Sobre o Carnaval de 2019

A Estação Primeira de Mangueira foi a campeã dos desfiles das Escolas de Samba do Grupo Especial do Rio de Janeiro em 2019. A escola, que apostou no enredo politizado “História para ninar gente grande”, conquistou seu 20º título. A seguir, a análise de três professores da ESPM sobre a vitória da Mangueira.


por Marcelo Guedes – ESPM Rio

O belo enredo “Histórias pra ninar gente grande” que a Mangueira trouxe em 2019 mostra uma visão diferenciada da história do Brasil, por meio de uma versão dos acontecimentos históricos – descobrimento do Brasil, abolição da escravatura – além de valorizar povos indígenas e africanos. A Estação Primeira soube, de forma única, inteligente e estruturada, baseada em livros e relatos de historiadores, criticar temas tão atuais e relevantes e merecidamente venceu. Provavelmente, o que deve acontecer como consequência é surgir um novo caminho de enredos em 2020. O que acredito ser muito positivo. É muito bom ter escolas de samba desempenhando um papel de crítica sobre os acontecimentos.


por Lúcia Santa Cruz – ESPM Rio

O tom do Carnaval de 2019 foi o da crítica política, seja nos blocos ou nas escolas de samba, e trouxe também uma atitude política ao tratar das memórias subterrâneas. As memórias subterrâneas são aquelas que sobrevivem no silêncio, pois não têm legitimidade social para serem narradas, mas são transmitidas de geração em geração. Toda sociedade “escolhe” e legitima o que quer lembrar. Este filtro é político e histórico, ou seja, obedece às disputas de poder e aos valores em circulação durante uma determinada época. As narrativas legítimas se tornam a história oficial de um povo, mesmo que isso signifique, na prática, silenciar várias vozes.
O enredo da Mangueira, vencedora do Carnaval carioca, trata justamente das memórias subterrâneas de negros, índios, mulheres, grupos cuja representação histórica tem seguido a lógica da memória hegemônica. Ao cantar a “história que a história não conta”, “com versos que o livro apagou”,  e afirmar que “eu quero um país que não está no retrato”, a escola de samba fala da disputa pelo desvelamento das memórias subterrâneas e do direito ao reconhecimento social  que estas narrativas também devem ter na sociedade brasileira.

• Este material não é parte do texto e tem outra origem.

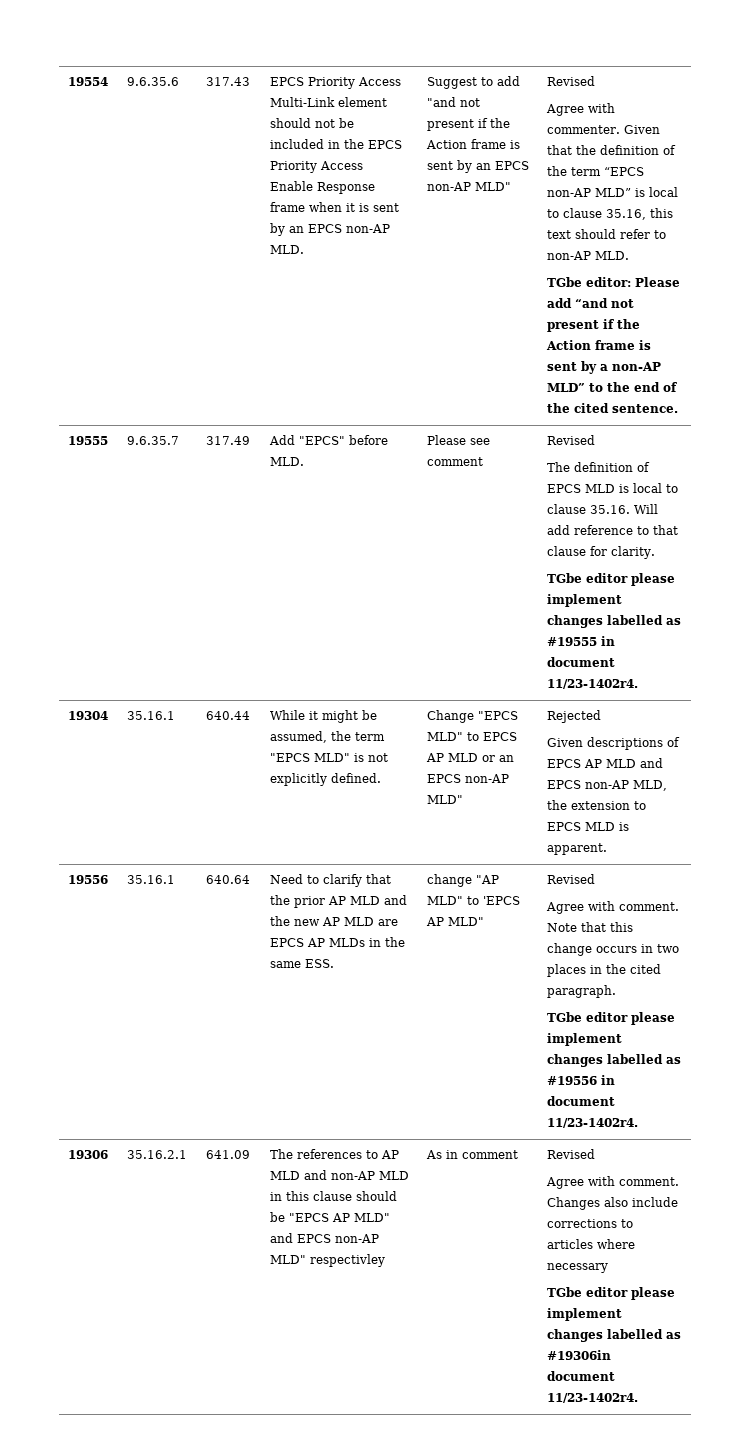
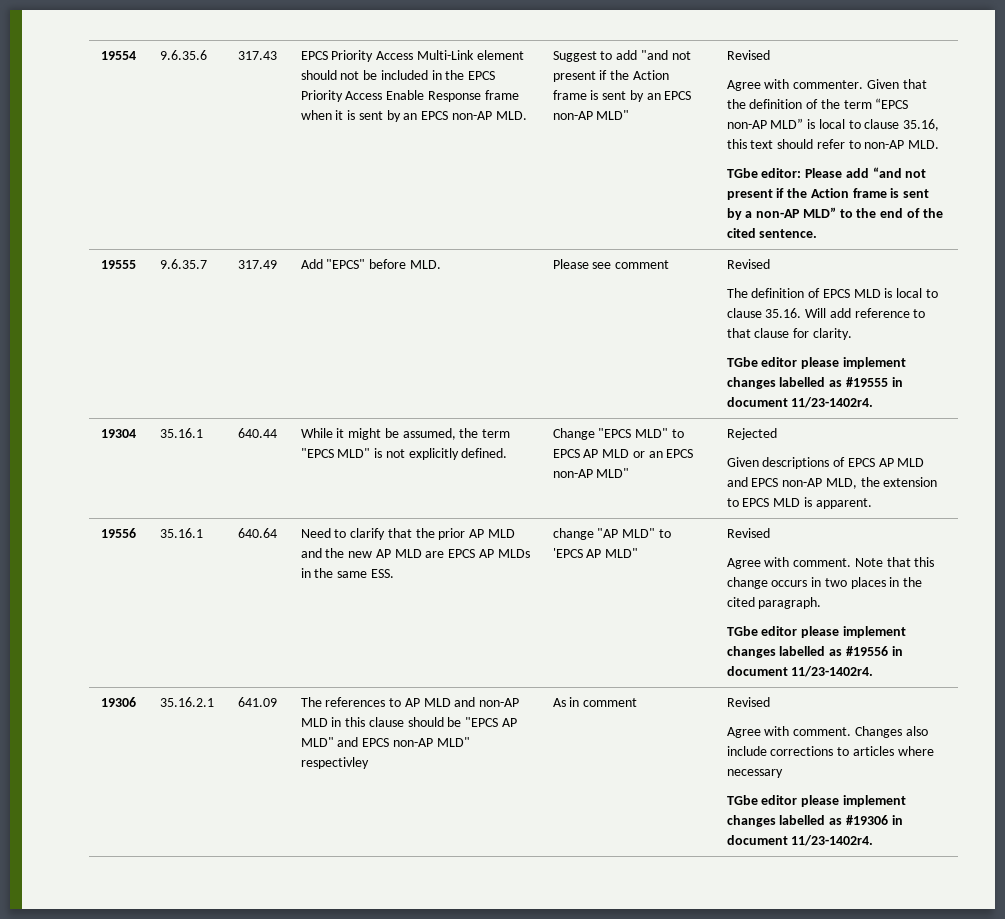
- TGbe editor please implement changes labelled as #19306in document 11/23-1402r4.
+ TGbe editor please implement changes labelled as #19306 in document 11/23-1402r4.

por Carolina Ficheira – ESPM Rio

A temática do Carnaval, ao longo dos anos, foi sendo prevalecida por uma lógica mercantil em detrimento da escolha pela arte. Vimos isso em diferentes exemplos de diversas escolas de samba. Seus foliões, moradores do Morro, eram tratados como mais um integrante, sem levar eles (os donos da festa) como os principais atores da construção do evento ao longo dos anos, não somente na Mangueira que isso ocorreu. O que vimos neste carnaval mangueirense foi levar a voz do morro e do barracão (verdadeiros heróis que constroem) como protagonistas desta história. O morro da Mangueira deve ser referenciado, pois é dele seu maior alimento para a conquista de novos títulos, fortalecendo sua voz e a economia local.